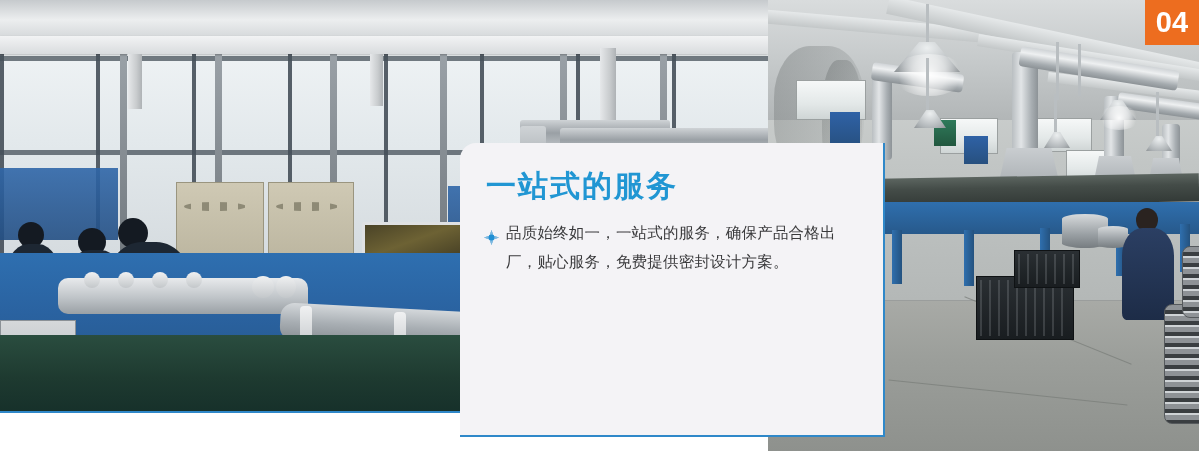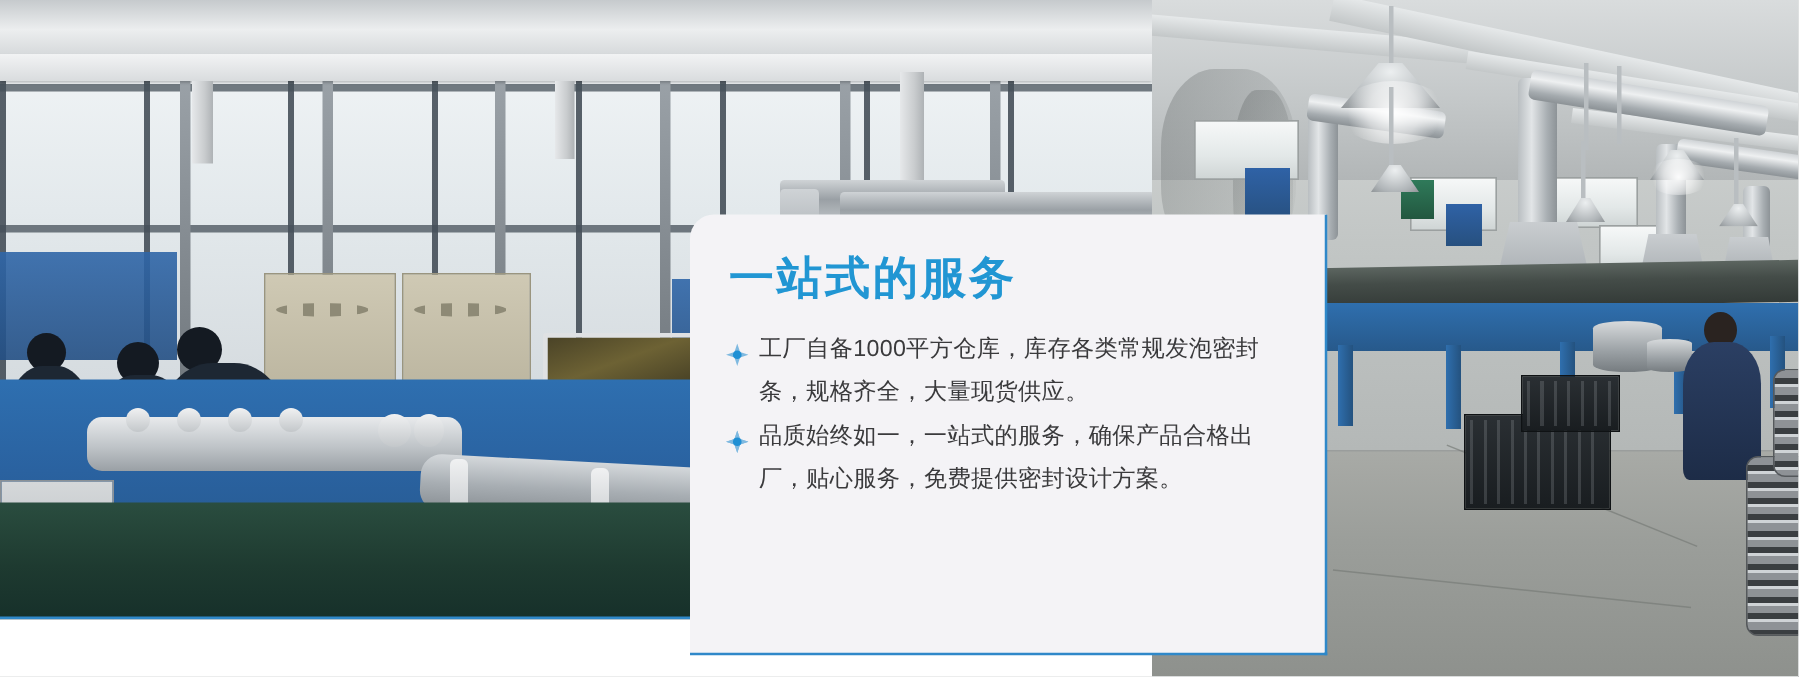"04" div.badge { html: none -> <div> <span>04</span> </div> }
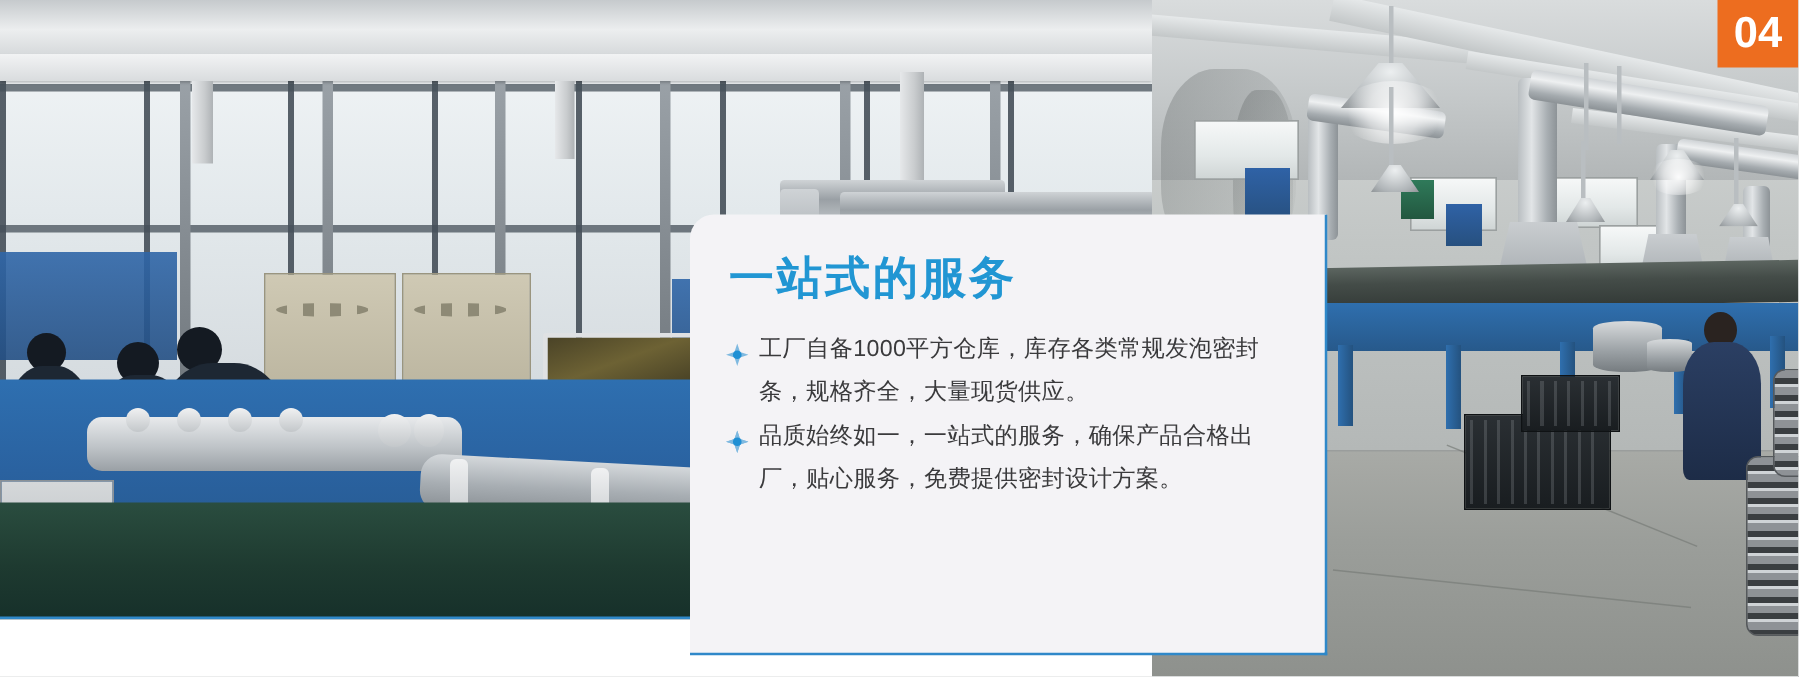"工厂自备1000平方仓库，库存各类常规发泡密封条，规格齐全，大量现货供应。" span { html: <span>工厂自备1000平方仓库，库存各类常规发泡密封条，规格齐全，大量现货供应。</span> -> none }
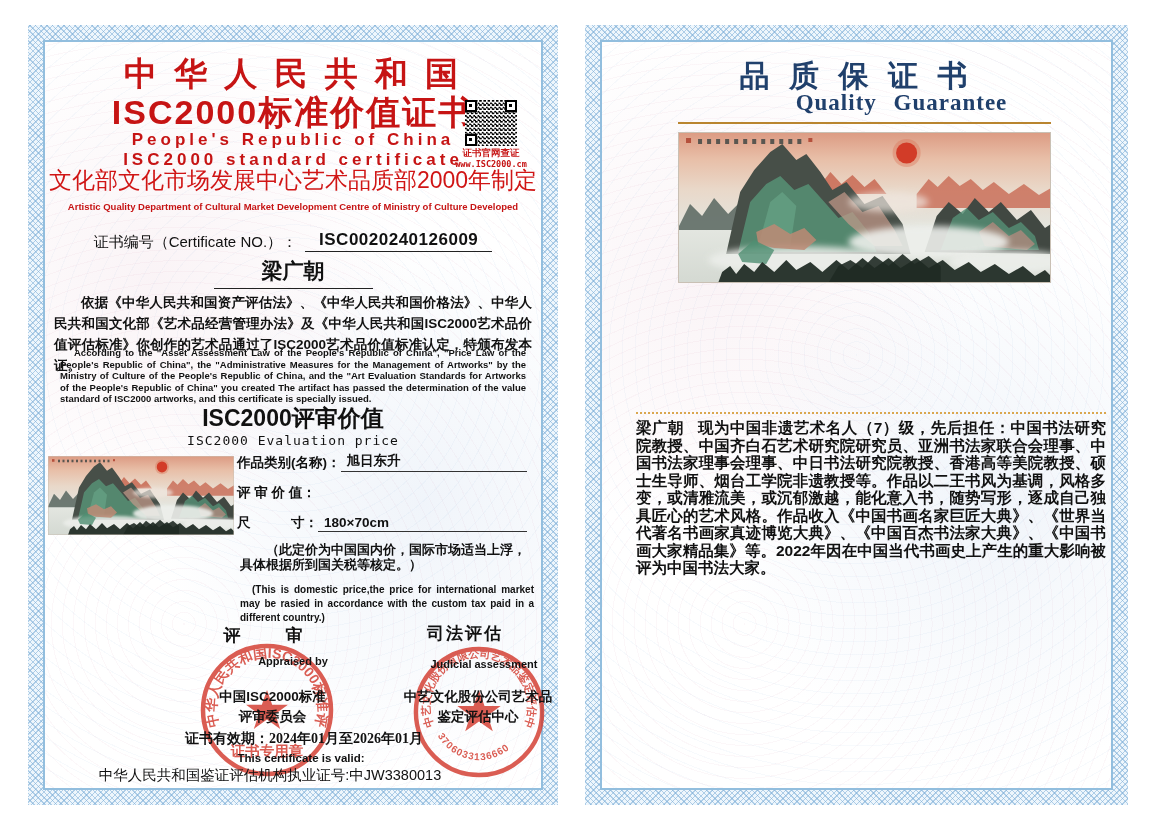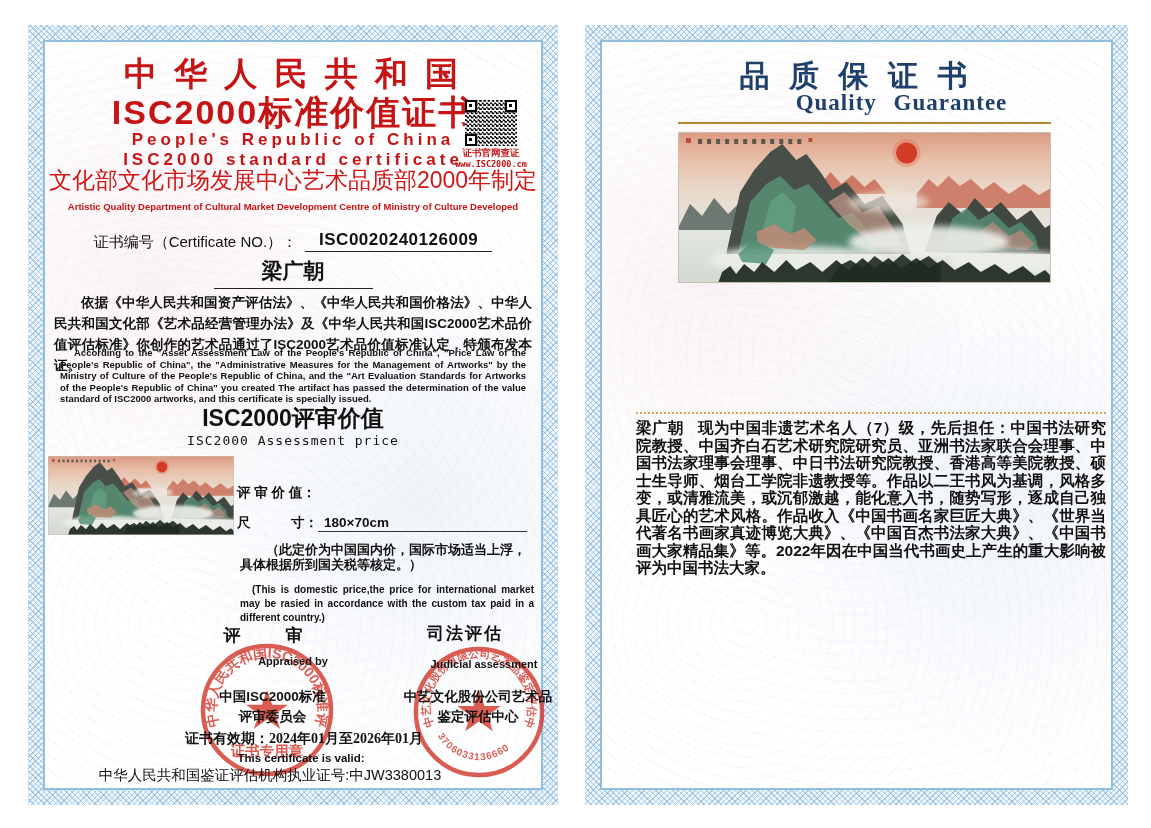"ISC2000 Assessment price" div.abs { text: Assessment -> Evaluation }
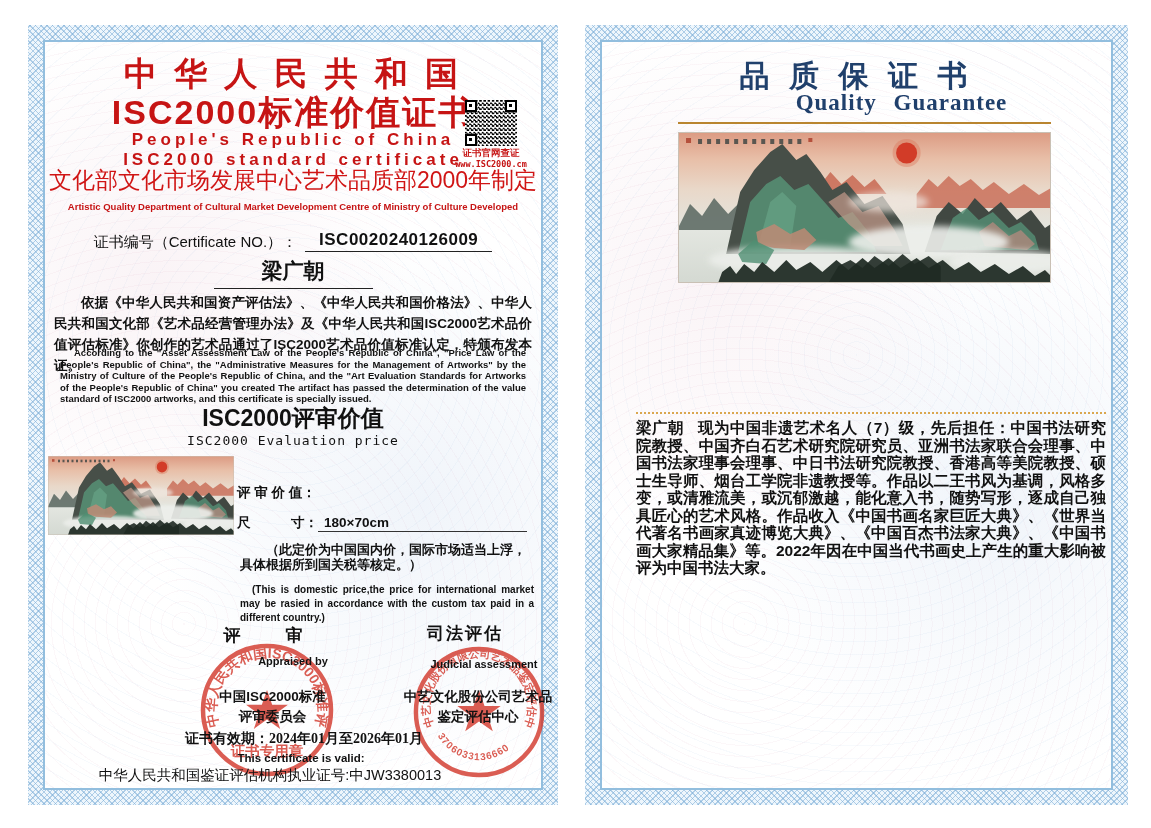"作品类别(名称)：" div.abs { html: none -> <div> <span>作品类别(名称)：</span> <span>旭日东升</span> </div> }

...

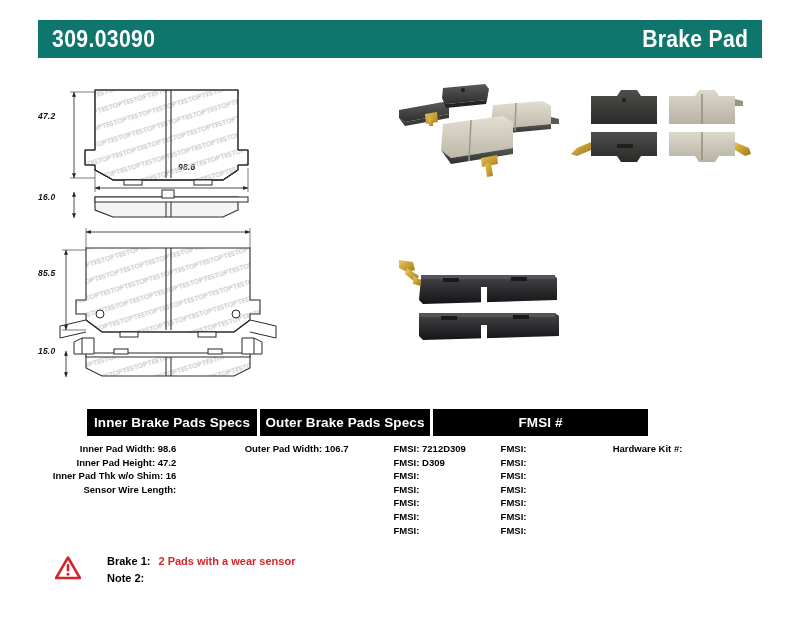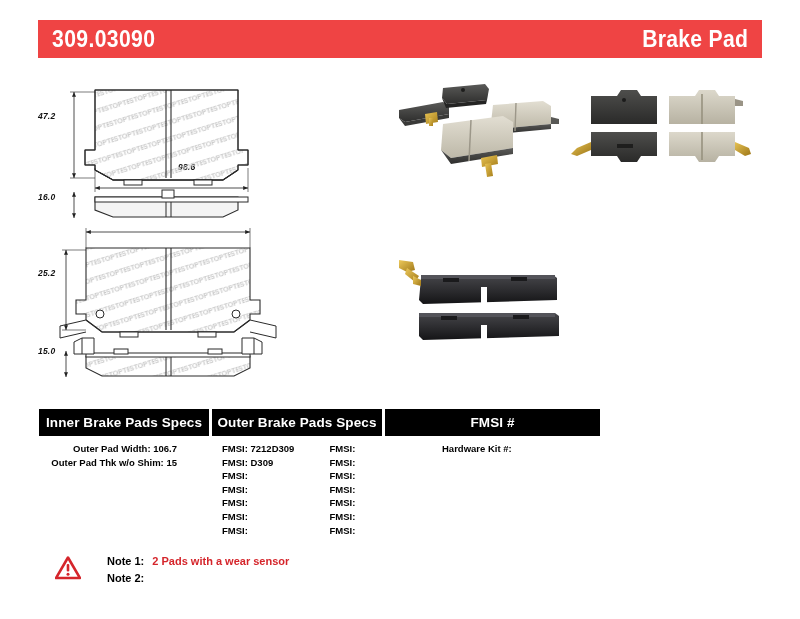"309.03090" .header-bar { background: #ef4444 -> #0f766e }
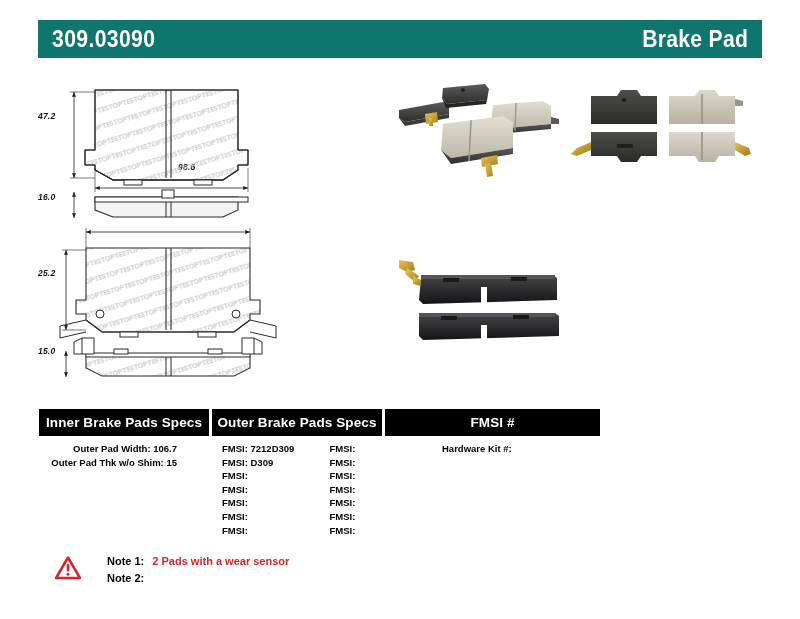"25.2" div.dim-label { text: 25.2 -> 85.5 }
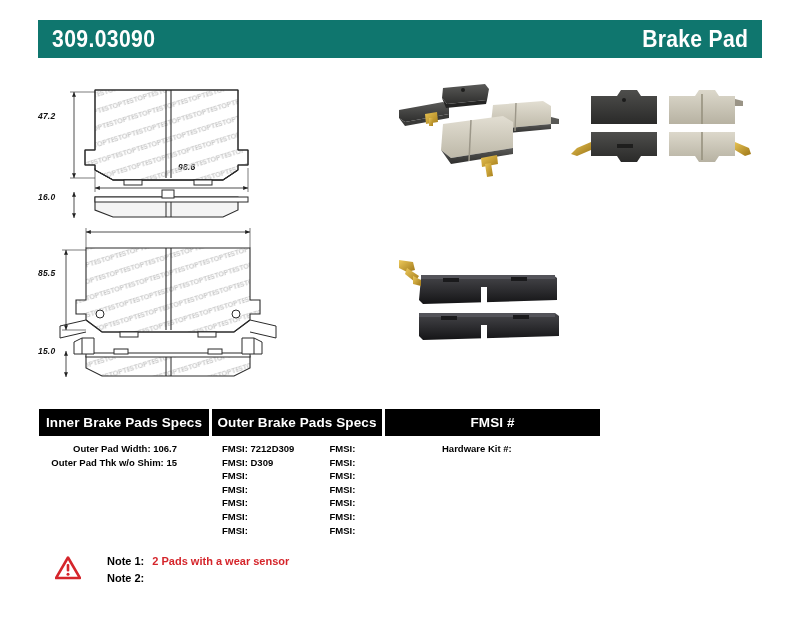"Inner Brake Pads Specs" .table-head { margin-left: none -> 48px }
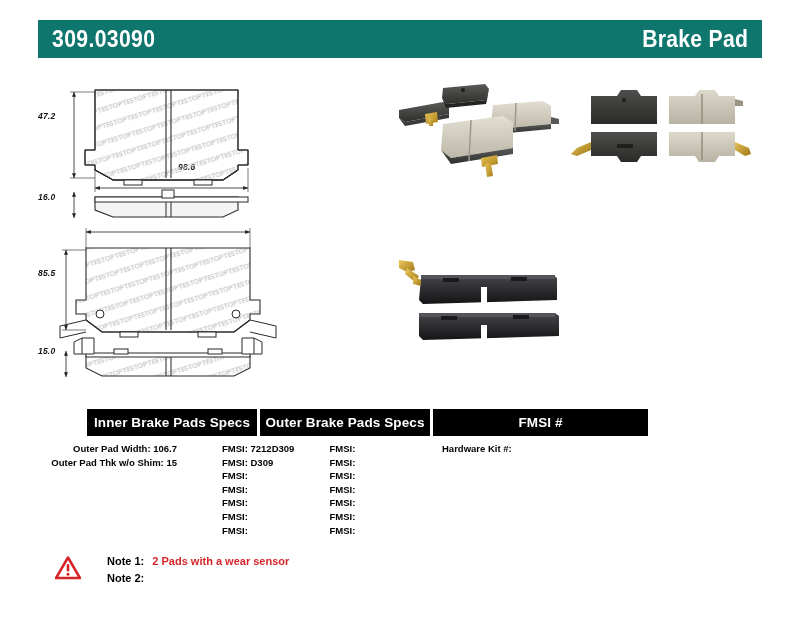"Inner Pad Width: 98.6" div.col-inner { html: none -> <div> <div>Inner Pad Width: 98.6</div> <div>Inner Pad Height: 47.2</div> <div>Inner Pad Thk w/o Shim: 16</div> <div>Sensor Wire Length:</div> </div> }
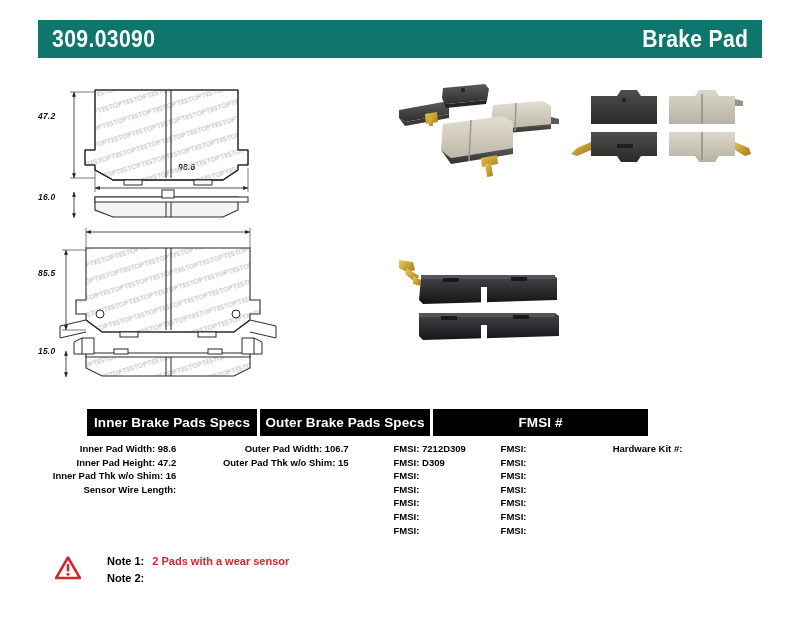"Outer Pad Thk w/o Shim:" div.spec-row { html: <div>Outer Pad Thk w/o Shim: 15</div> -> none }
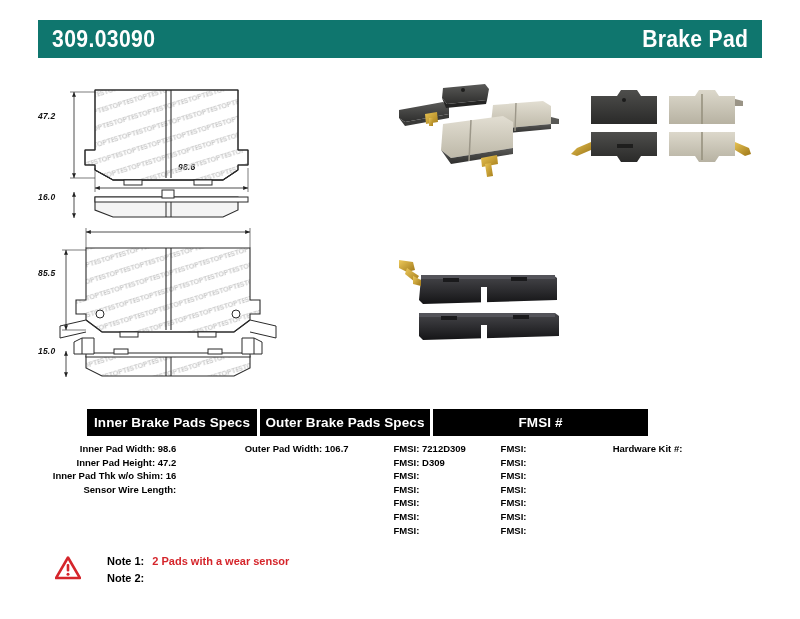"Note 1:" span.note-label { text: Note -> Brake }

▶ _YOUR GOAL_: Pictures excluded, give again exactly and only the lines of the material above from the line with "text: 25.2 ->" through the line with "text: Note ->".

▶ _EXERCISE RESULT_:
"25.2" div.dim-label { text: 25.2 -> 85.5 }
"Inner Brake Pads Specs" .table-head { margin-left: none -> 48px }
"Inner Pad Width: 98.6" div.col-inner { html: none -> <div> <div>Inner Pad Width: 98.6</div> <div>Inner Pad Height: 47.2</div> <div>Inner Pad Thk w/o Shim: 16</div> <div>Sensor Wire Length:</div> </div> }
"Outer Pad Thk w/o Shim:" div.spec-row { html: <div>Outer Pad Thk w/o Shim: 15</div> -> none }
"Note 1:" span.note-label { text: Note -> Brake }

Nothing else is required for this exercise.